# Moviebeam (available again and is different from original) and TiVo should merge!



## alienxg7 (Aug 3, 2005)

Hey!

I think it would be great if TiVo could merge with MovieBeam. MovieBeam was pulled from testing (quite a while ago I believe) but has now relaunched and is different than the original.

I believe TiVo should use MovieBeam as part of their software. There is an antenna involved with the regular service (as well as a set top box), but I believe TiVo could somehow put moviebeam's features on their boxes (even by connecting an antenna to the tivo box or something if the moviebeam uses "special" wireless signals).

The website is: http://www.moviebeam.com ... it sounds like a great product and I like the idea that movies will be downloaded automatically every once in a while (and replace some older ones). People then purchase each movie for a fee and are able to watch it (I believe 24 hours.) This would be much more convenient than netflix in its convenience.

But I don't know much about it yet, I just recently found out about moviebeam.

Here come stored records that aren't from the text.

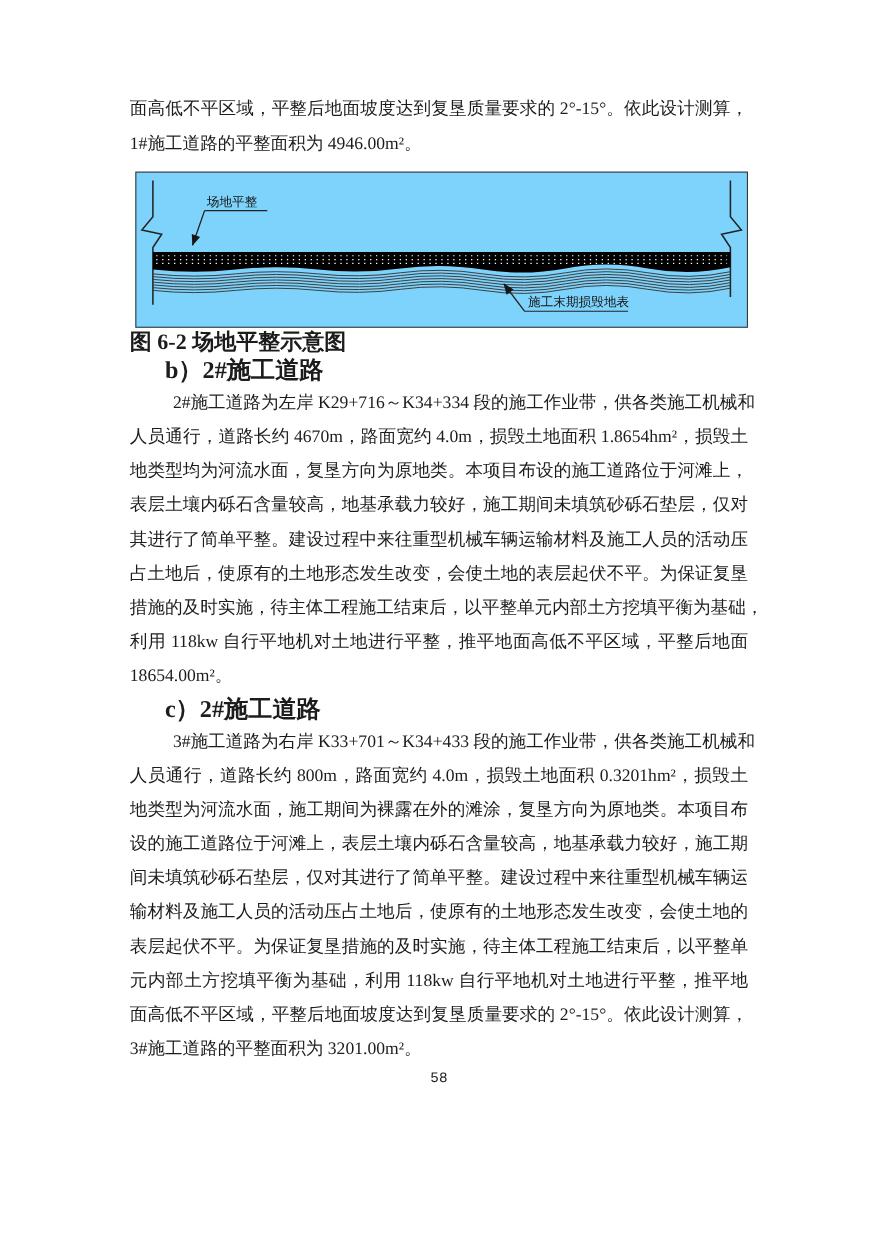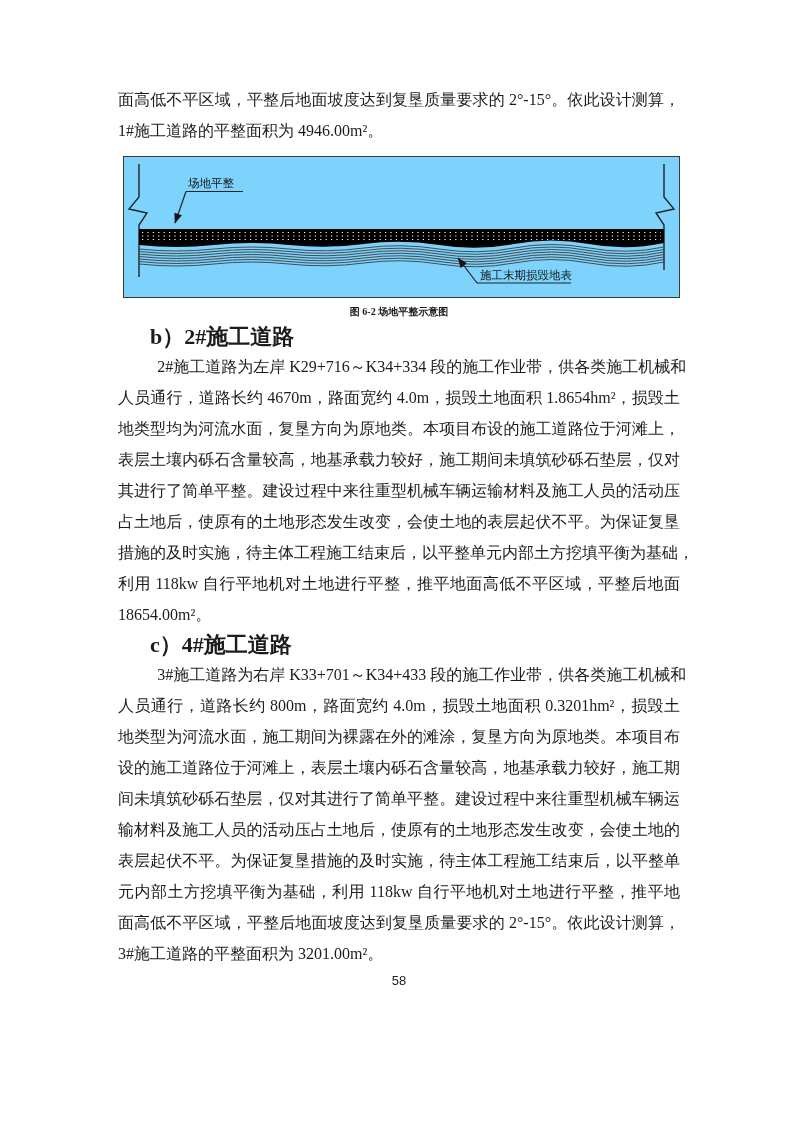--- a/index.html
+++ b/index.html
@@ -30,29 +30,29 @@
     text-indent:1.45em;
   }
   .figwrap{
     margin:10px 0 0 5px;
     width:555px;
     border:1.5px solid #3a3a3a;
     background:#7dd3fc;
   }
   .figwrap svg{display:block;}
   .figcap{
-    text-align:center;
+    text-align:left;
     font-weight:bold;
-    font-size:10px;
+    font-size:20px;
     line-height:21px;
     margin-top:3px;
   }
   .pageno{
     text-align:center;
-    font-family:Liberation Sans, sans-serif;
+    font-family:Liberation Mono, monospace;
     font-size:13px;
     line-height:16px;
     margin-top:4px;
     color:#222;
   }
   
   .dstroke{stroke:#232323;stroke-width:1.4;fill:none;}
   .thin{stroke:#222;stroke-width:1;fill:none;}
   .leader{stroke:#222;stroke-width:1.2;fill:none;}
   .strata{stroke:#3d3d3d;stroke-width:0.9;fill:none;}
@@ -120,21 +120,21 @@
     <div class="ln">人员通行，道路长约 4670m，路面宽约 4.0m，损毁土地面积 1.8654hm²，损毁土</div>
     <div class="ln">地类型均为河流水面，复垦方向为原地类。本项目布设的施工道路位于河滩上，</div>
     <div class="ln">表层土壤内砾石含量较高，地基承载力较好，施工期间未填筑砂砾石垫层，仅对</div>
     <div class="ln">其进行了简单平整。建设过程中来往重型机械车辆运输材料及施工人员的活动压</div>
     <div class="ln">占土地后，使原有的土地形态发生改变，会使土地的表层起伏不平。为保证复垦</div>
     <div class="ln">措施的及时实施，待主体工程施工结束后，以平整单元内部土方挖填平衡为基础，</div>
     <div class="ln">利用 118kw 自行平地机对土地进行平整，推平地面高低不平区域，平整后地面</div>
     <div class="ln last">18654.00m²。</div>
   </div>
 
-  <div class="h">c）4#施工道路</div>
+  <div class="h">c）2#施工道路</div>
   <div class="para">
     <div class="ln ind">3#施工道路为右岸 K33+701～K34+433 段的施工作业带，供各类施工机械和</div>
     <div class="ln">人员通行，道路长约 800m，路面宽约 4.0m，损毁土地面积 0.3201hm²，损毁土</div>
     <div class="ln">地类型为河流水面，施工期间为裸露在外的滩涂，复垦方向为原地类。本项目布</div>
     <div class="ln">设的施工道路位于河滩上，表层土壤内砾石含量较高，地基承载力较好，施工期</div>
     <div class="ln">间未填筑砂砾石垫层，仅对其进行了简单平整。建设过程中来往重型机械车辆运</div>
     <div class="ln">输材料及施工人员的活动压占土地后，使原有的土地形态发生改变，会使土地的</div>
     <div class="ln">表层起伏不平。为保证复垦措施的及时实施，待主体工程施工结束后，以平整单</div>
     <div class="ln">元内部土方挖填平衡为基础，利用 118kw 自行平地机对土地进行平整，推平地</div>
     <div class="ln">面高低不平区域，平整后地面坡度达到复垦质量要求的 2°-15°。依此设计测算，</div>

This would really be a great thing for VOD on TiVo!

The MovieBeam website boasts in addition to movies from hollywood studios, the moviebeam also has FREE previews, trailers, and other extras.
There's also NO subscription fees! Just pay for the movies you watch! ($1.99 generally but $3.99 for new releases I believe).

The moviebeam is connected via a phone line in order to bill people's accounts. (the website says it doesn't tie up the phone line, that's good) The moviebeam antenna is where the movies come through.

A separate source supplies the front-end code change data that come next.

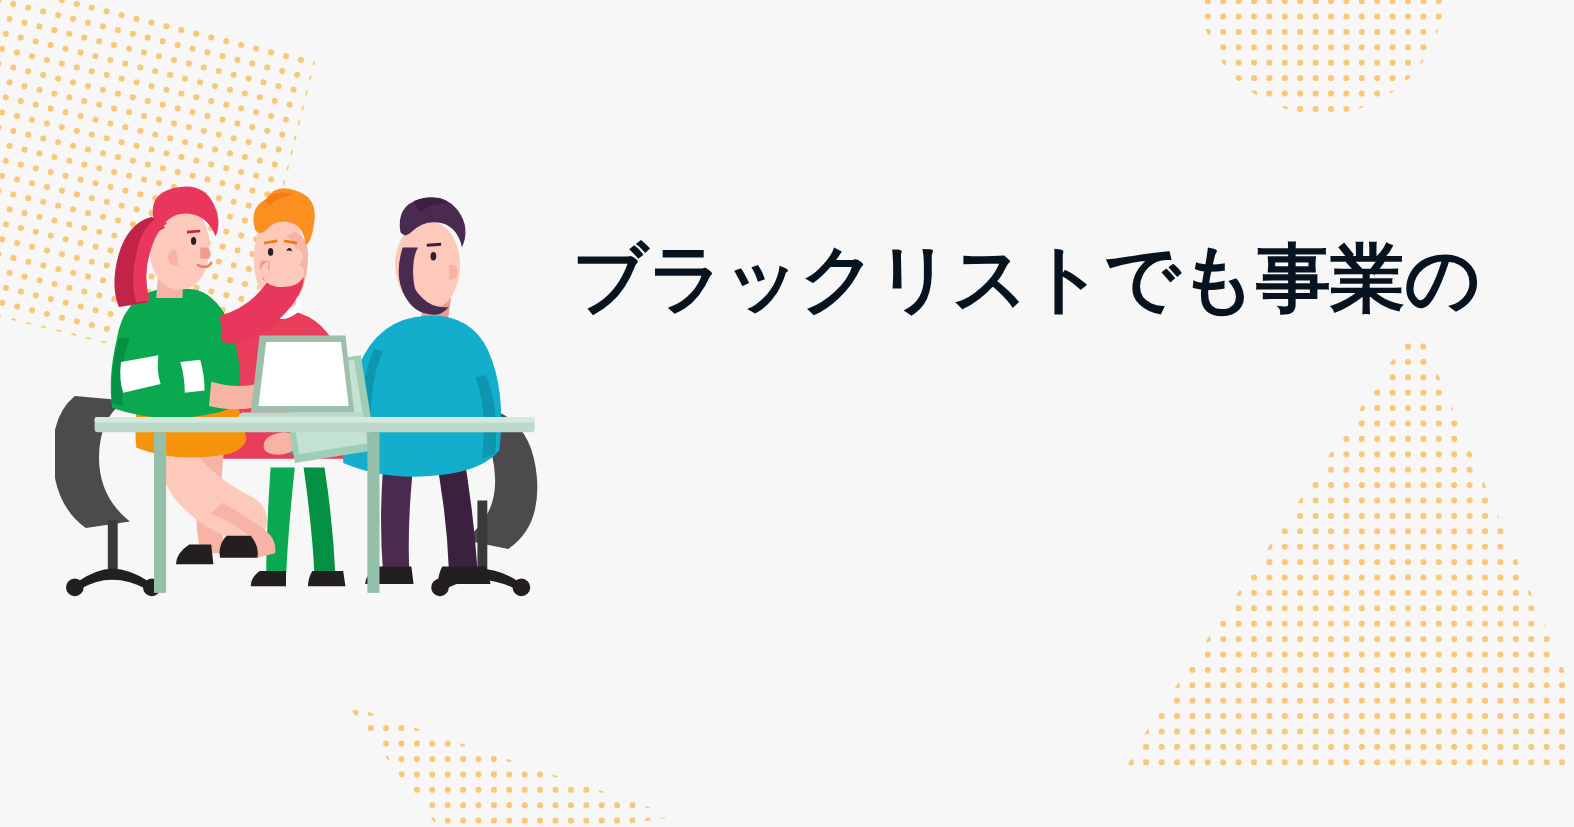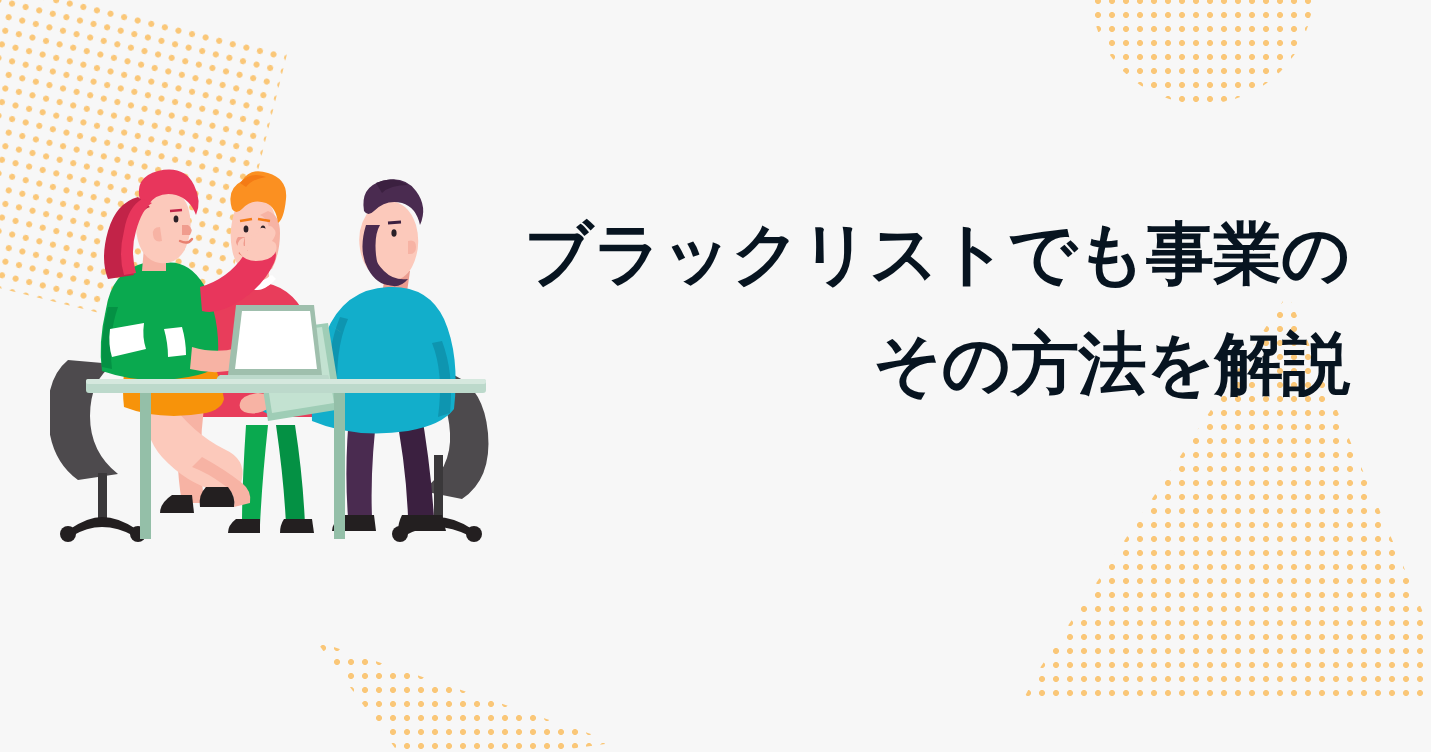--- a/index.html
+++ b/index.html
@@ -50,21 +50,21 @@
     width:300px; height:130px;
     -webkit-clip-path:polygon(0% 0%, 100% 78%, 32% 100%);
     clip-path:polygon(0% 0%, 100% 78%, 32% 100%);
   }
 
   
   #headline{
     position:absolute;
     left:520px; top:198px;
     width:830px;
-    text-align:right;
+    text-align:left;
     color:#071420;
     font-weight:bold;
     font-size:68px;
     line-height:110px;
     letter-spacing:-0.5px;
     z-index:6;
     white-space:nowrap;
   }
   #headline .hl-line{display:block;}
 
@@ -241,16 +241,15 @@
         <rect x="36" y="224" width="400" height="14" rx="3" fill="#bcd9cb"></rect>
         <rect x="36" y="224" width="400" height="5" rx="2" fill="#d5e8de"></rect>
         <rect x="90" y="238" width="11" height="146" fill="#94bfa8"></rect>
         <rect x="284" y="238" width="11" height="146" fill="#94bfa8"></rect>
       </g>
     </svg>
   </div>
 
   <div id="headline">
     <span class="hl-line">ブラックリストでも事業の</span>
-    <span class="hl-line">その方法を解説</span>
   </div>
 
 </div>
 
 </body></html>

Sorry for such a long post, but this is an exciting technology! There are other similar offerings, but none like MovieBeam! TiVo should look into it!

M.B. also has High Definition available!

Patrick


----------



## xnevergiveinx (Apr 5, 2004)

man o man...just wait till someone cracks that moonbeam so you don't have to pay for movies.
it looks like it works with an HD antenna...


----------



## PhillyGuy (Mar 12, 2006)

As it exists, I don't see a future for MovieBeam. It costs $250 upfront. You can only rent a movie for 24 hours. It's limited to 100 movies and only 10 of those are in HD. 

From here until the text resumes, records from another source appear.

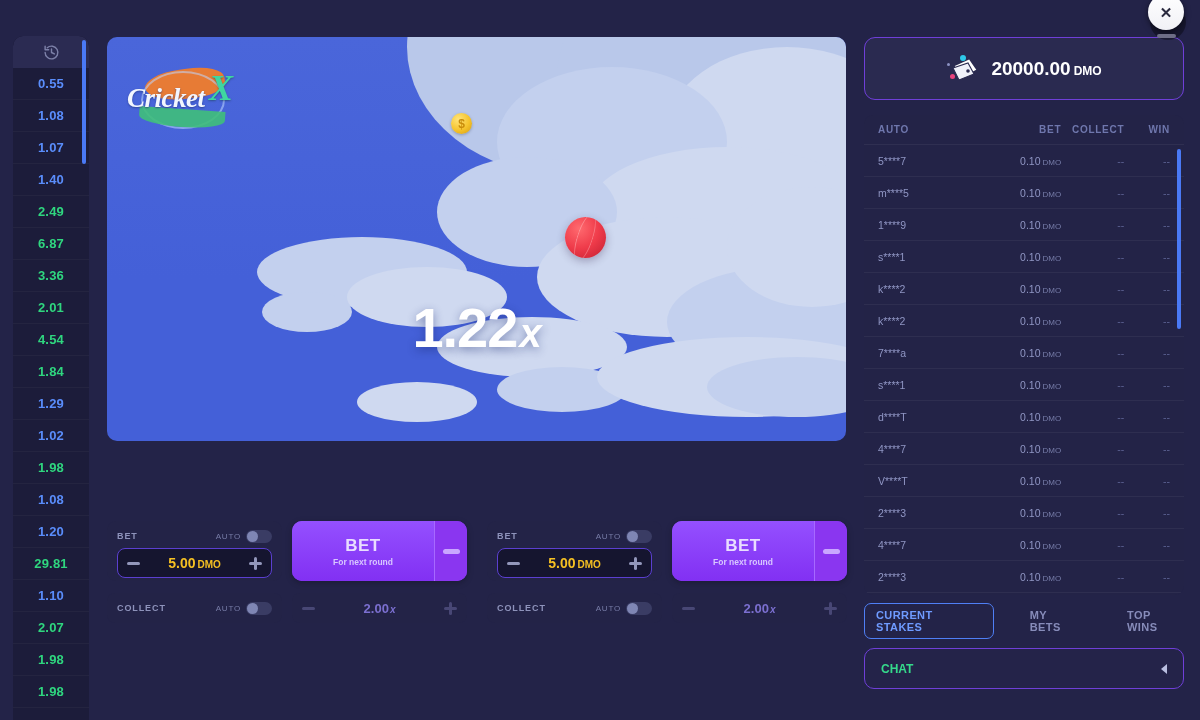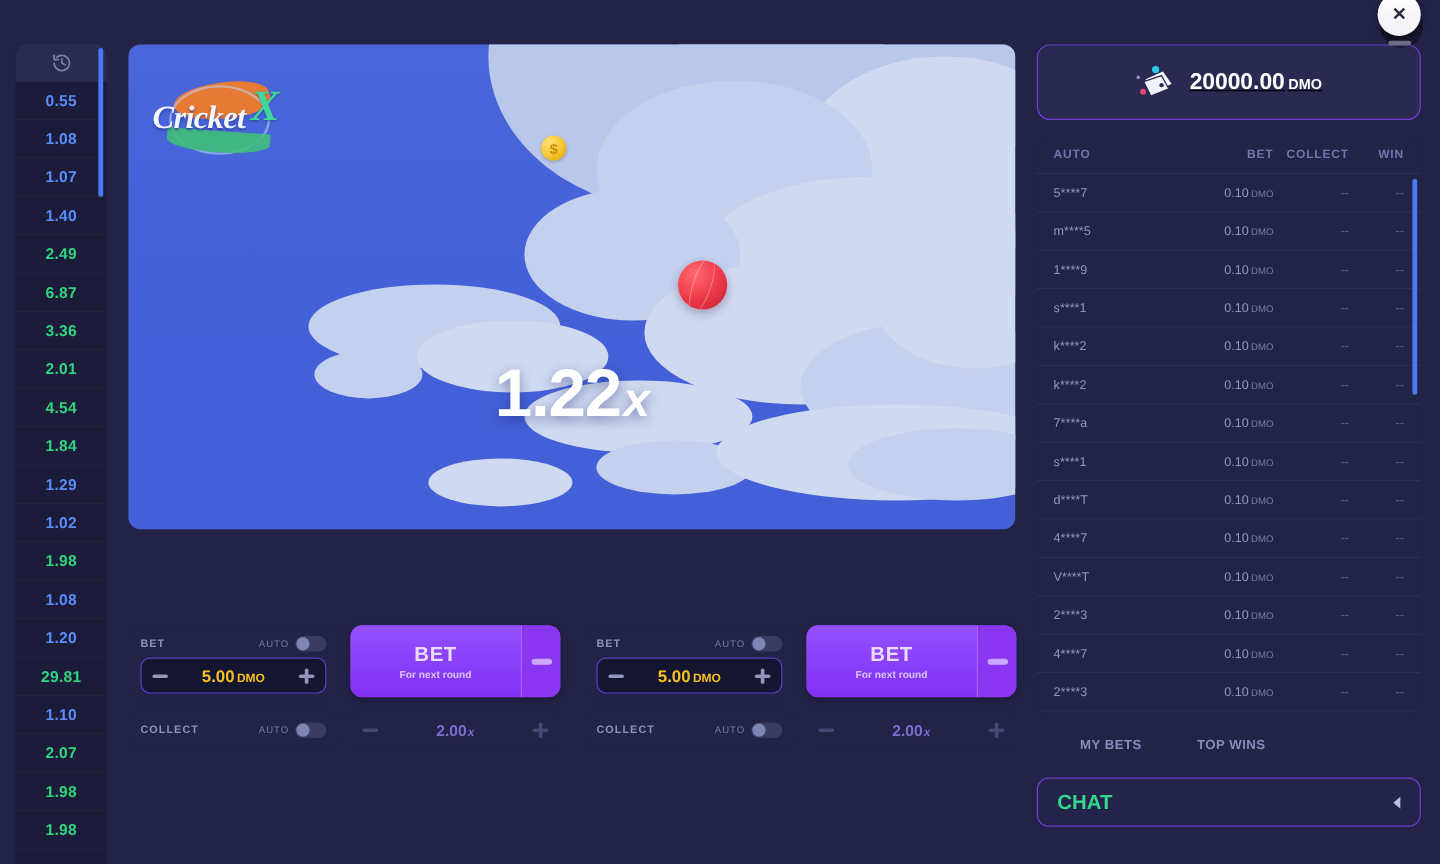--- a/index.html
+++ b/index.html
@@ -237,21 +237,21 @@
   .collect-stepper .val .mx { font-style:italic; font-size:10px; margin-left:1px; }
   .collect-stepper .step-btn::before { background:#4f4e7e; }
   .collect-stepper .step-btn.plus::after { background:#4f4e7e; }
 
   
   #right-panel { position:absolute; left:864px; top:37px; width:320px; height:683px; }
 
   #balance-box {
     height:63px; border:1px solid #6f3fd8; border-radius:11px;
     background:#2a2a50;
-    display:flex; align-items:center; justify-content:center; gap:11px;text-decoration:underline;
+    display:flex; align-items:center; justify-content:center; gap:11px;
   }
   #wallet-icon { position:relative; width:34px; height:28px; }
   #wallet-icon .dot1 {
     position:absolute; left:14px; top:0; width:6px; height:6px;
     border-radius:50%; background:#2ec8e8;
   }
   #wallet-icon .dot2 {
     position:absolute; left:4px; top:19px; width:5px; height:5px;
     border-radius:50%; background:#e8437e;
   }
@@ -303,21 +303,21 @@
   }
   #tab-my-bets { margin-left:36px; }
   #tab-top-wins { margin-left:46px; }
 
   #chat-bar {
     margin-top:14px; height:41px; border:1px solid #6f3fd8;
     border-radius:10px; background:#242349;
     display:flex; align-items:center; justify-content:space-between;
     padding:0 16px; cursor:pointer;
   }
-  #chat-label { font-size:17px; font-weight:bold; color:#35d98b; }
+  #chat-label { font-size:12px; font-weight:bold; color:#35d98b; }
   #chat-arrow {
     width:0; height:0; border-top:5px solid transparent;
     border-bottom:5px solid transparent; border-right:6px solid #b9bee0;
   }
 </style>
 </head>
 <body>
 
 <div id="close-wrap">
   <div class="shadow"></div>
@@ -599,20 +599,21 @@
           <div class="col-bet"><span>0.10</span><span class="cur">DMO</span></div>
           <div class="col-collect">--</div>
           <div class="col-win">--</div>
         </div>
         <div class="bet-row-item"></div>
       </div>
     <div id="table-scrollbar"></div>
   </div>
 
   <div id="tabs">
+    <div class="tab active" id="tab-current-stakes">CURRENT STAKES</div>
     <div class="tab" id="tab-my-bets">MY BETS</div>
     <div class="tab" id="tab-top-wins">TOP WINS</div>
   </div>
 
   <div id="chat-bar">
     <span id="chat-label">CHAT</span>
     <span id="chat-arrow"></span>
   </div>
 
 </div>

There are several major limitations. First, it only supports HDMI, not even DVI/HDCP. I would say most of the people with HDTV today don't have HDMI. Second, it only has a 160GB harddrive, which means that each SD movie is only 1G in size. That significantly limits the picuture. People who have tried MovieBeam confirmed it's poor PQ. Third, it relys on analog over the air signal for reception through National Datacast Service. Who knows what's going to happen in a few years.


----------



## megazone (Mar 3, 2002)

I agree, I don't think MovieBeam will catch on. Akimbo is a better system for distribution, and they never set the world on fire either. MovieBeam, like Akimbo, is Yet Another Box that you need to buy and drop into your entertainment center, with a very limited feature set. TiVo can do what they do (broadband content - the S3 for HD), AND is a DVR, and more. For the price I'd want a box that does more for me. Otherwise, for $250, I can go buy 15-20 DVDs, let alone the monthly fees. Based on advance producing, I might even be able to get 10 HD-DVDs or BDs instead. Broadband and VOD will sink MovieBeam.


----------



## davezatz (Apr 18, 2002)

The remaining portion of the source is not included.